** Excerpts from a dataset **
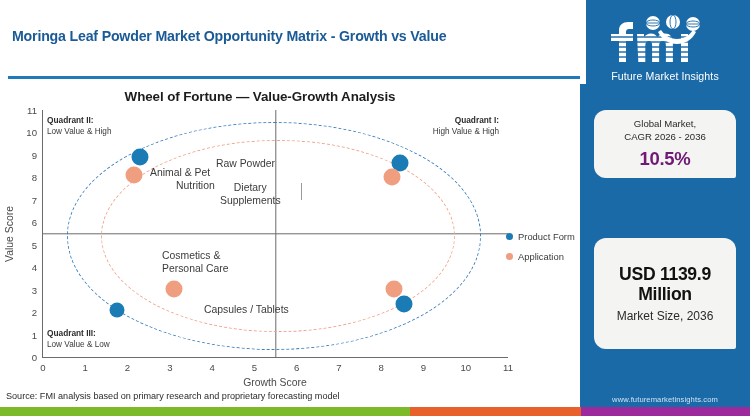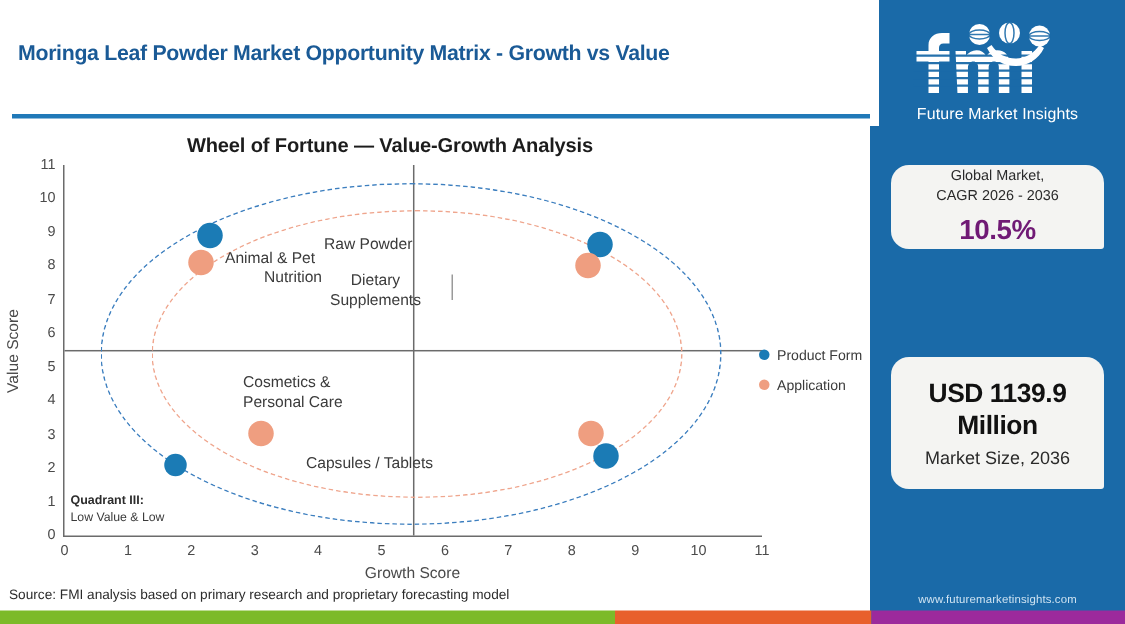--- a/index.html
+++ b/index.html
@@ -223,6 +223,10 @@
         <div class="xtick" style="left: 100%;">11</div>
       </div>
 
+    <div class="quad-label" id="q2" style="left:4px; top:5px;">
+      <span class="q-head">Quadrant II:</span>
+      <span class="q-sub">Low Value &amp; High</span>
+    </div>
     <div class="quad-label" id="q3" style="left:4px; bottom:7px;">
       <span class="q-head">Quadrant III:</span>
       <span class="q-sub">Low Value &amp; Low</span>

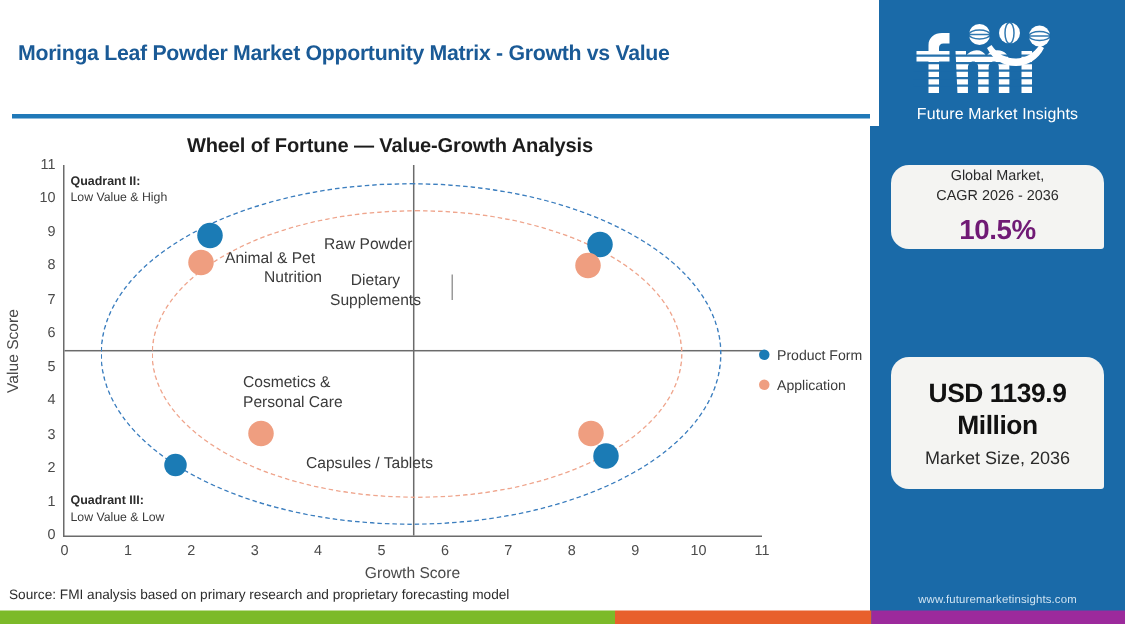--- a/index.html
+++ b/index.html
@@ -227,6 +227,10 @@
       <span class="q-head">Quadrant II:</span>
       <span class="q-sub">Low Value &amp; High</span>
     </div>
+    <div class="quad-label right" id="q1" style="right:9px; top:5px;">
+      <span class="q-head">Quadrant I:</span>
+      <span class="q-sub">High Value &amp; High</span>
+    </div>
     <div class="quad-label" id="q3" style="left:4px; bottom:7px;">
       <span class="q-head">Quadrant III:</span>
       <span class="q-sub">Low Value &amp; Low</span>

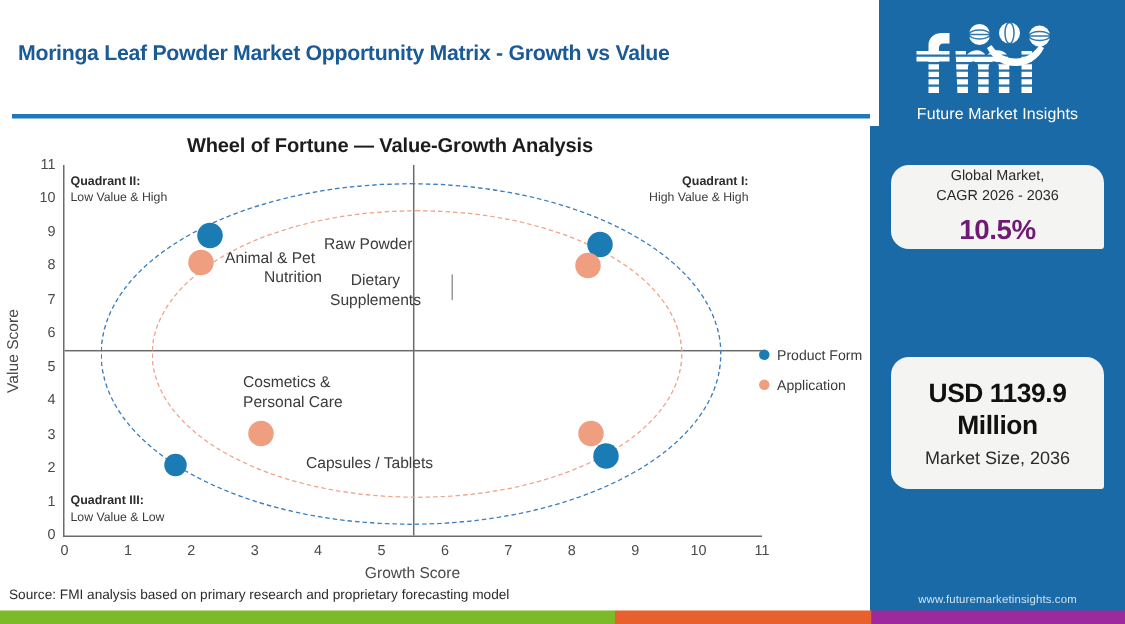--- a/index.html
+++ b/index.html
@@ -150,7 +150,7 @@
     display:flex; flex-direction:column; align-items:center; justify-content:center;
     text-align:center; padding:8px 6px;
   }
-  #stat-cagr { top:110px; height:56px; border-bottom-right-radius:2px; }
+  #stat-cagr { top:110px; height:68px; border-bottom-right-radius:2px; }
   #stat-size { top:238px; height:88px; border-bottom-right-radius:2px; }
 
   .stat-caption { font-size:9.6px; color:#2a2a2a; line-height:1.32; }

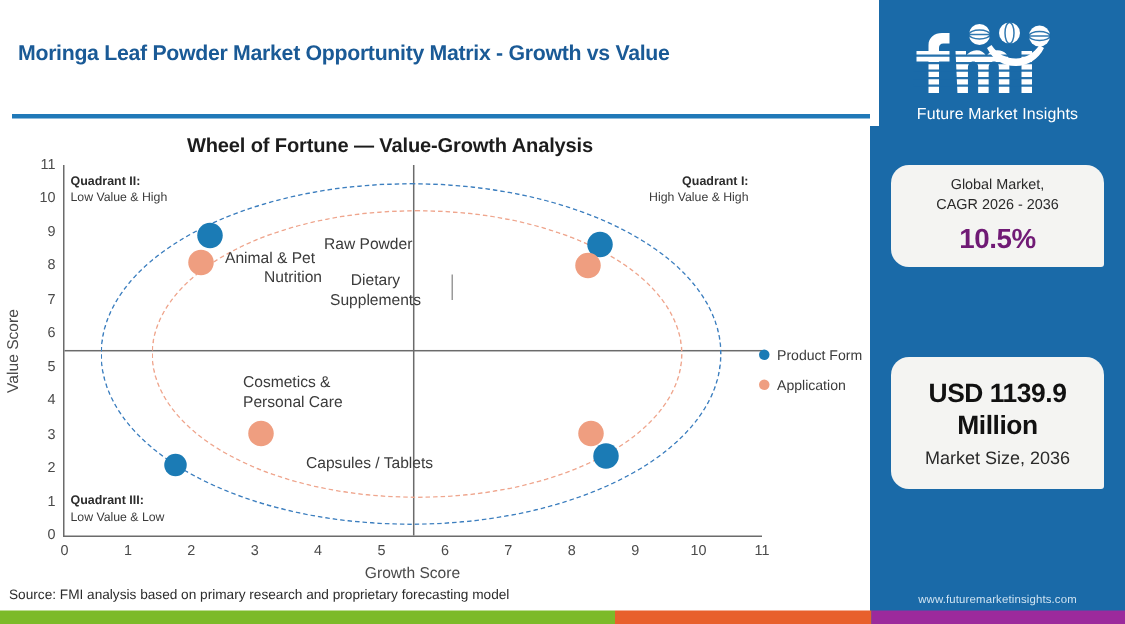--- a/index.html
+++ b/index.html
@@ -151,7 +151,7 @@
     text-align:center; padding:8px 6px;
   }
   #stat-cagr { top:110px; height:68px; border-bottom-right-radius:2px; }
-  #stat-size { top:238px; height:88px; border-bottom-right-radius:2px; }
+  #stat-size { top:238px; height:111px; border-bottom-right-radius:2px; }
 
   .stat-caption { font-size:9.6px; color:#2a2a2a; line-height:1.32; }
   .stat-value-big {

** INSTRUCTIONS FOR THE TASK **
Return, from the data, each line that has the word "cagr" in it.

** REPLY **
-  #stat-cagr { top:110px; height:56px; border-bottom-right-radius:2px; }
+  #stat-cagr { top:110px; height:68px; border-bottom-right-radius:2px; }
   #stat-cagr { top:110px; height:68px; border-bottom-right-radius:2px; }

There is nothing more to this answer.